%%
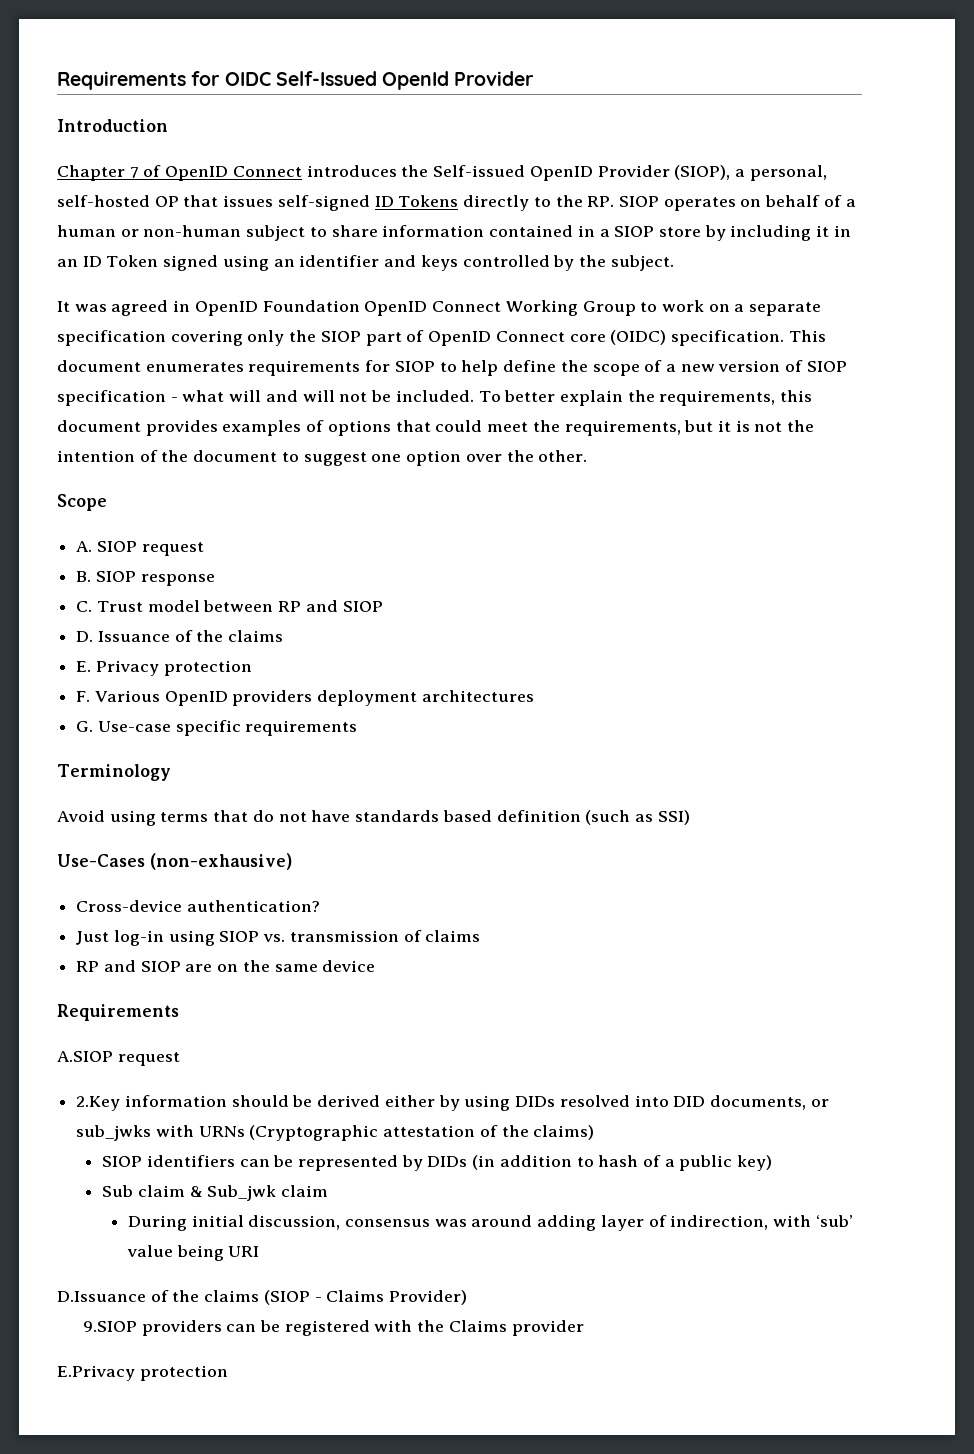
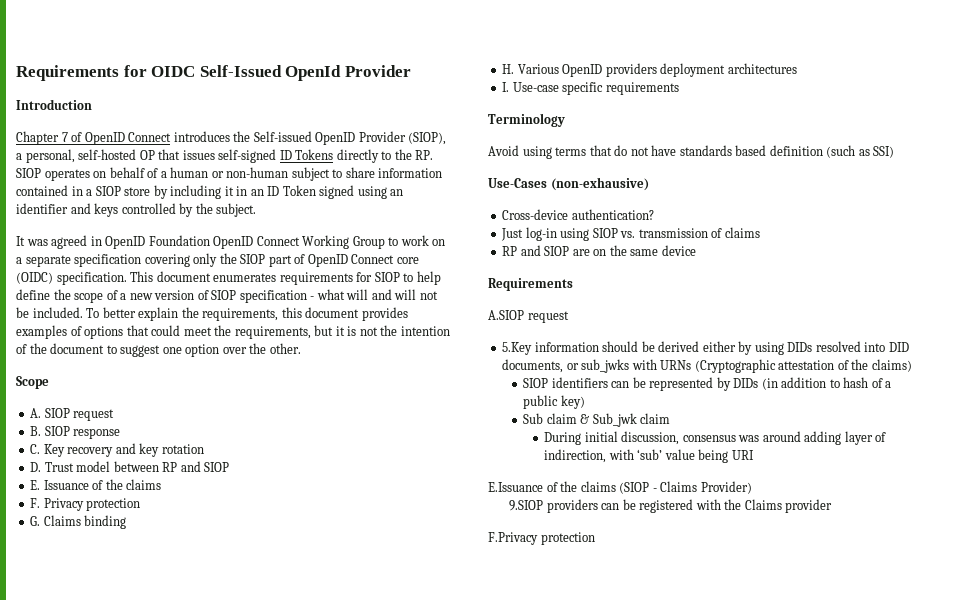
(93, 606) none -> [43,443,204,457] [30,462,42,472] Key recovery and key rotation // D.
[76,631,94,642] D. -> [30,480,41,490] E.
[76,661,92,672] E. -> [30,498,41,508] F.
[76,691,91,702] F. -> [30,515,127,529] [502,64,515,74] G. Claims binding // H.
[76,721,94,732] G. -> [502,82,510,92] I.
[76,1096,121,1111] 2.Key -> [502,342,533,355] 5.Key
[57,1291,146,1302] D.Issuance -> [488,482,543,492] E.Issuance
[57,1365,135,1381] E.Privacy -> [488,532,538,545] F.Privacy

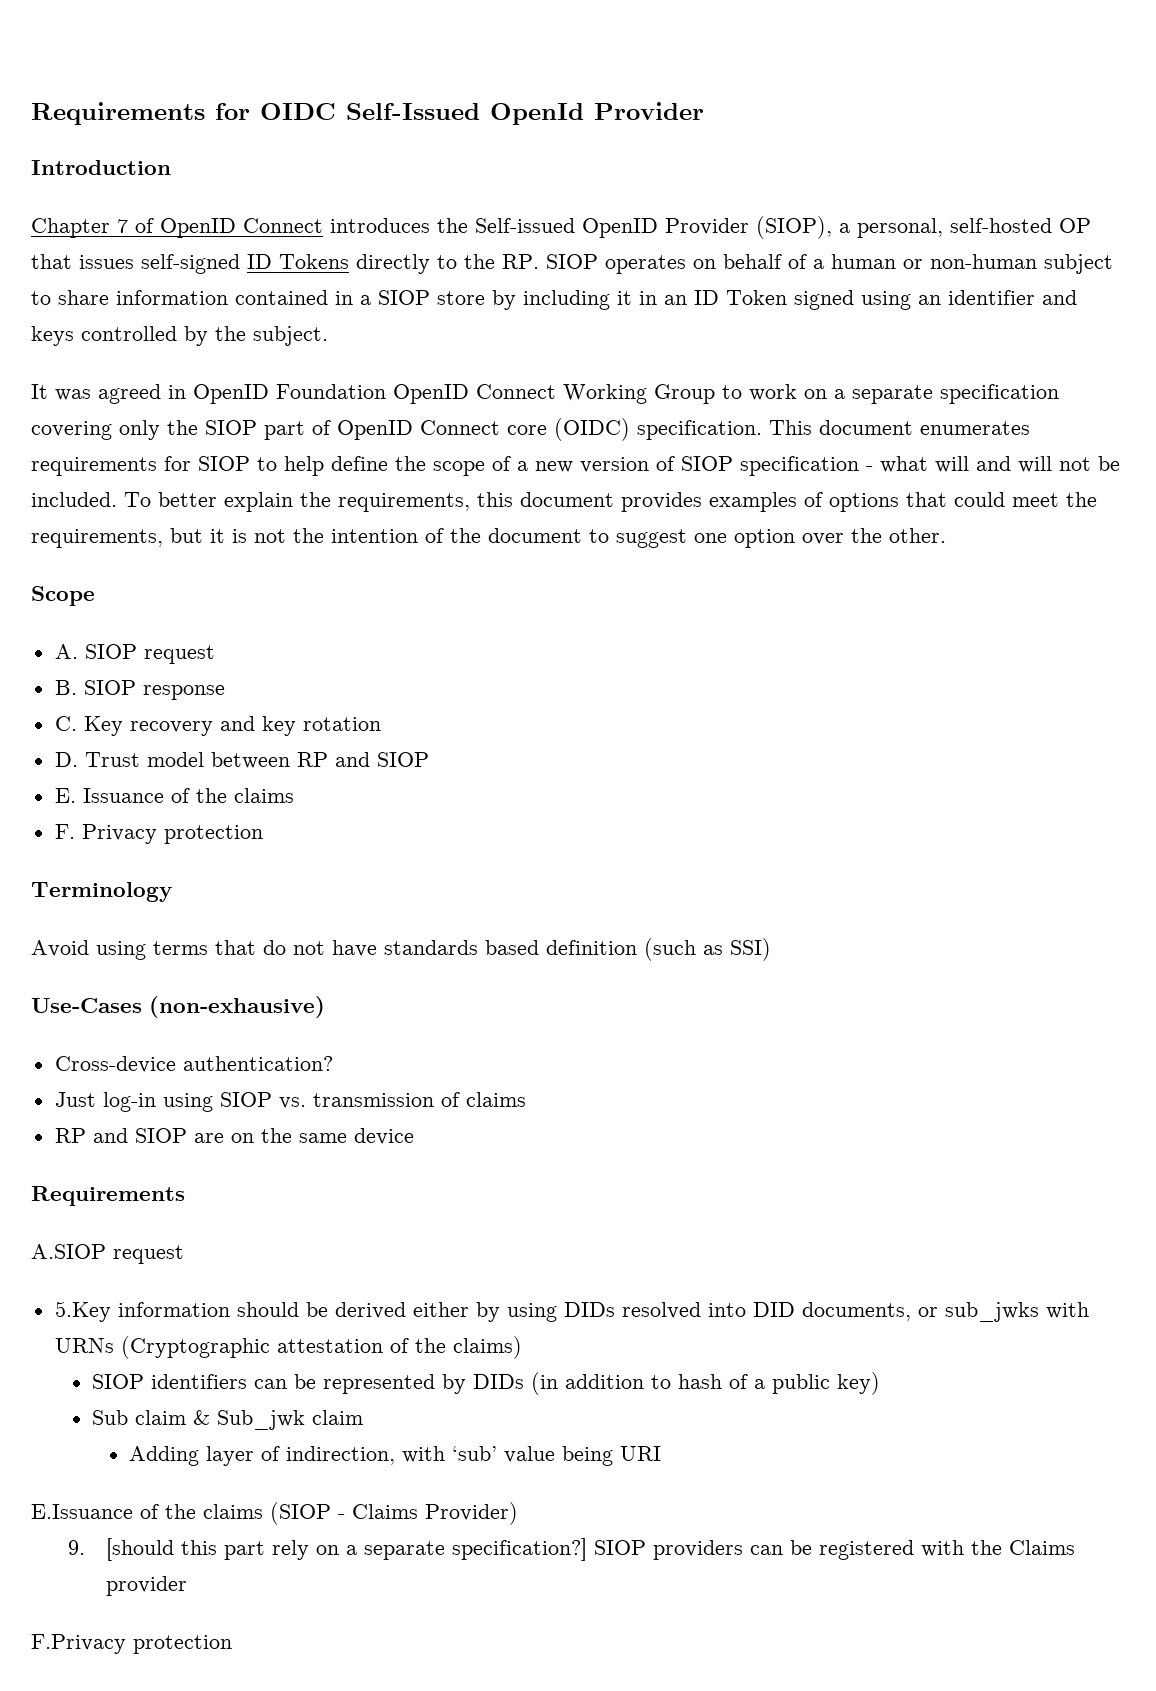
[30,515,127,529] [502,63,797,77] [502,82,679,95] // G. Claims binding // H. Various OpenID providers deployment architectures // I. Use-case specific requirements -> (263, 834) none
[544,431,842,445] During initial discussion, consensus was around adding -> [129,1446,200,1466] Adding
[509,500,544,511] 9.SIOP -> [68,1538,646,1561] 9. [should this part rely on a separate specification?] SIOP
%%
• _What this task involves_
What you copy out must be exactly the lines from the line containing "[544,431,842,445] During initial" through the end of the records.

• _Answer to the problem_
[544,431,842,445] During initial discussion, consensus was around adding -> [129,1446,200,1466] Adding
[509,500,544,511] 9.SIOP -> [68,1538,646,1561] 9. [should this part rely on a separate specification?] SIOP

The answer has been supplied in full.